* [WHAT YOU NEED TO DO]: Print every entry exactly as it appears, but skip the pictures.

(AVAILABLE DATA begins)

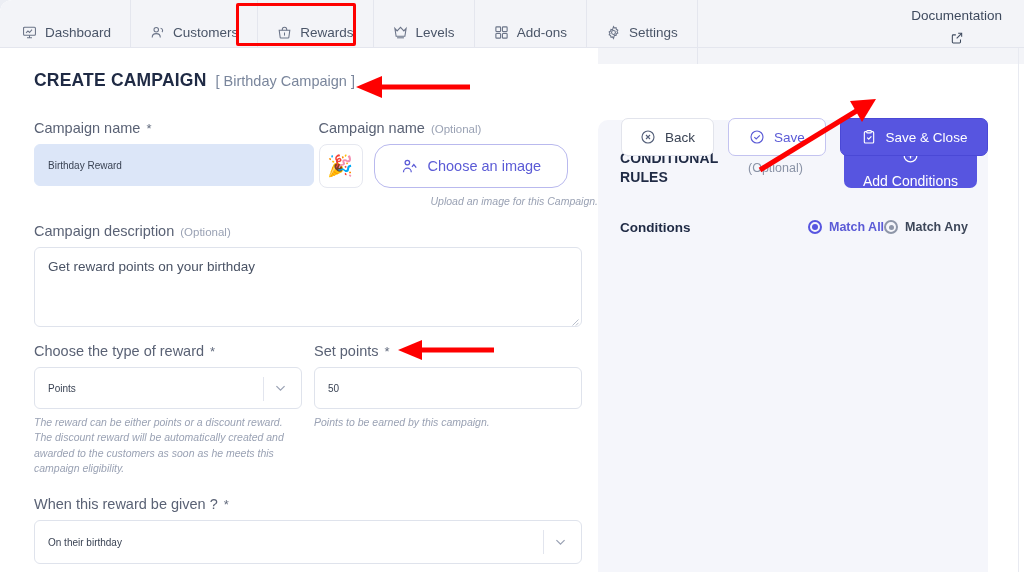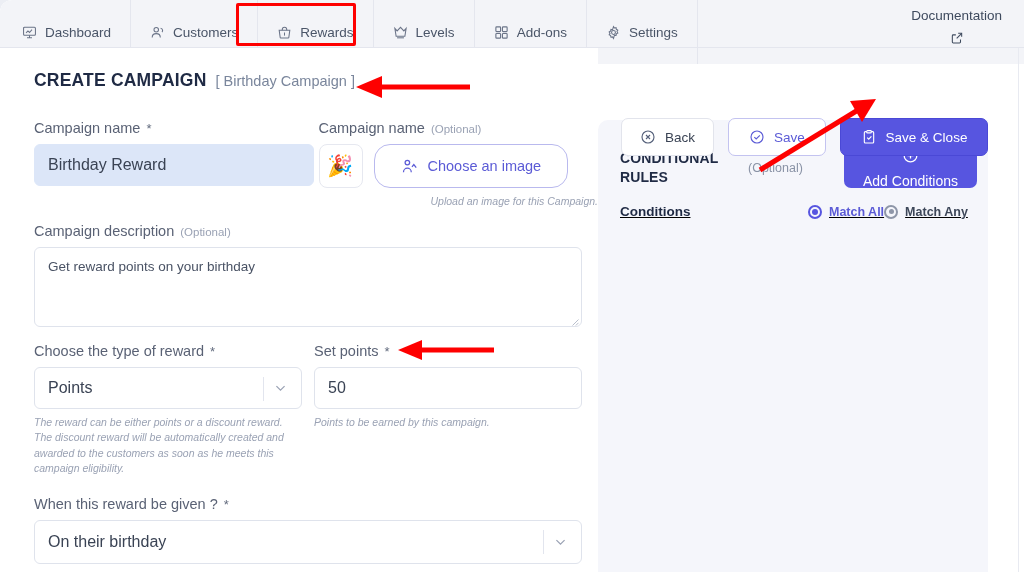"Birthday Reward" .input { font-size: 16px -> 10px }
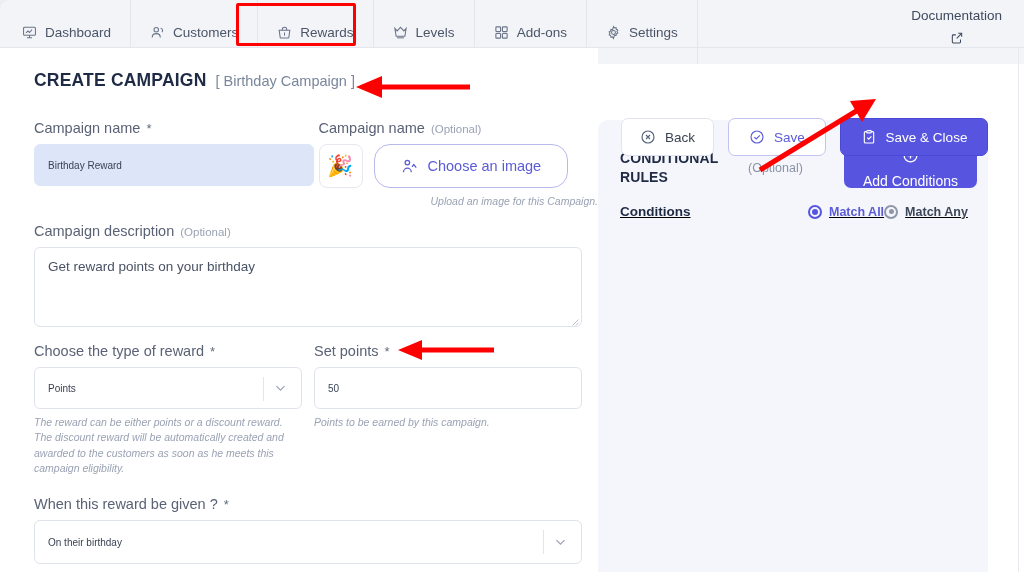"Conditions" .cond-row { align-items: center -> flex-start; margin-top: 16px -> 32px; text-decoration: underline -> none }
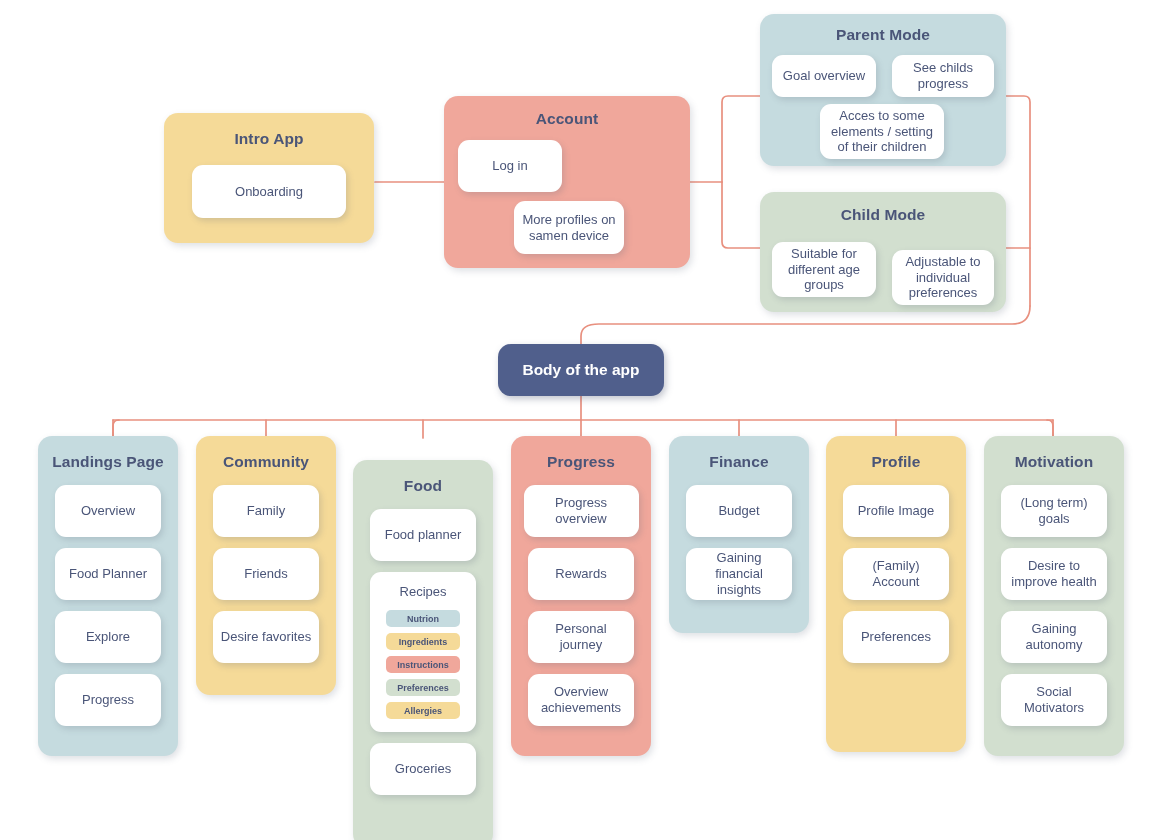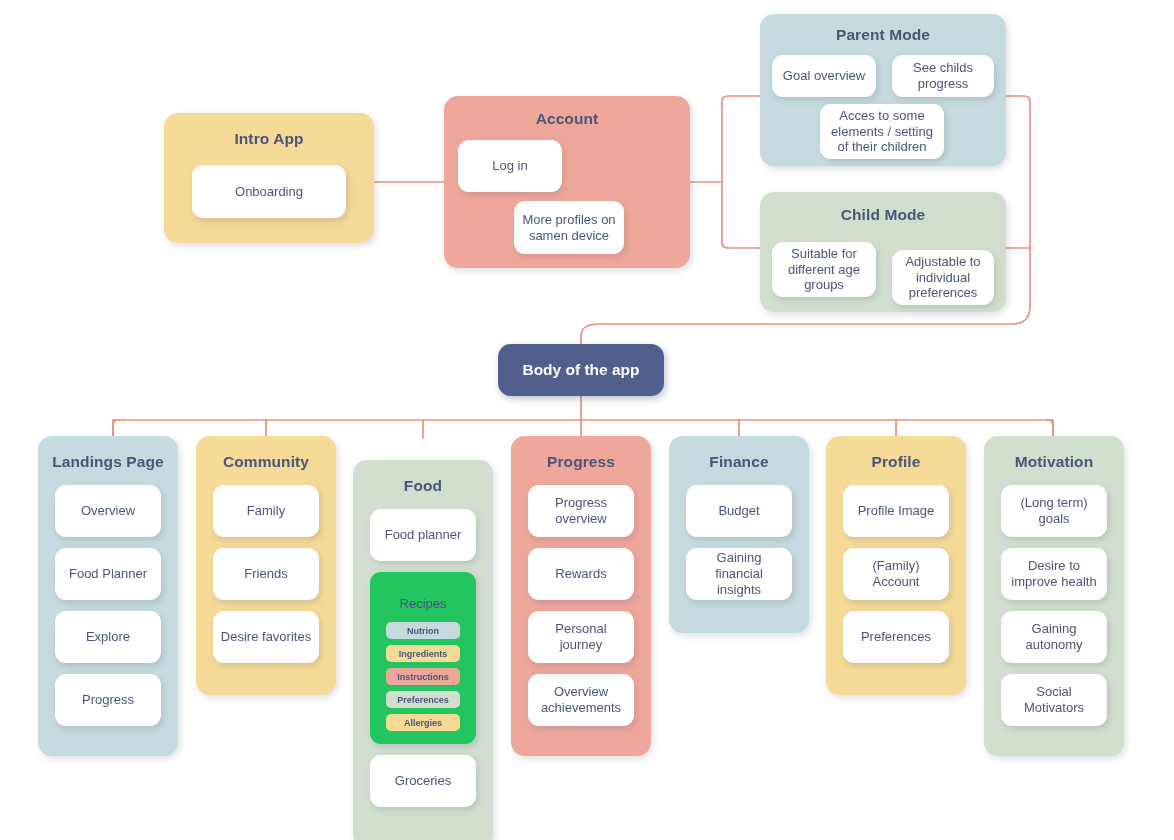"Profile" div.column { height: 259px -> 316px }
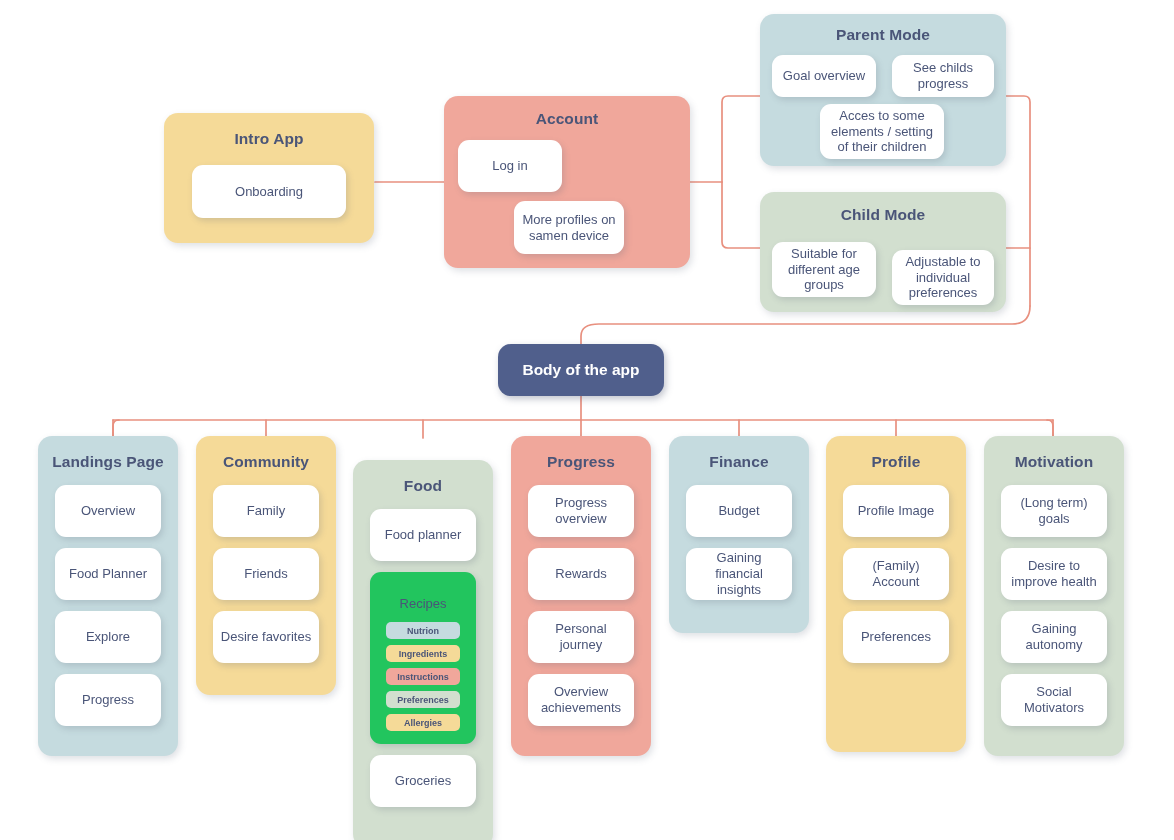"Progress overview" div.col-card { width: 106px -> 115px }
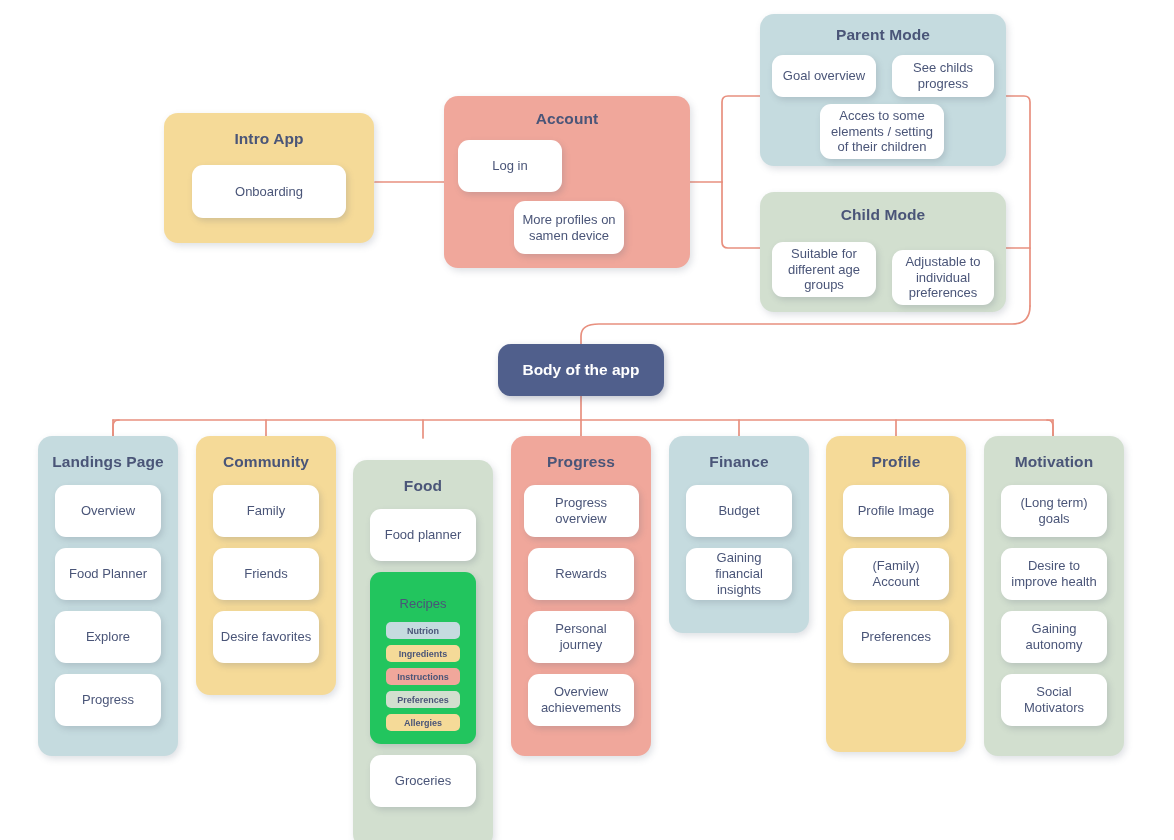"Recipes" .recipes-card { background: #22c55e -> #ffffff; padding: 24px 0 13px 0 -> 12px 0 13px 0 }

(AVAILABLE DATA ends)

* [EXPECTED OUTPUT]:
"Birthday Reward" .input { font-size: 16px -> 10px }
"Conditions" .cond-row { align-items: center -> flex-start; margin-top: 16px -> 32px; text-decoration: underline -> none }
"Profile" div.column { height: 259px -> 316px }
"Progress overview" div.col-card { width: 106px -> 115px }
"Recipes" .recipes-card { background: #22c55e -> #ffffff; padding: 24px 0 13px 0 -> 12px 0 13px 0 }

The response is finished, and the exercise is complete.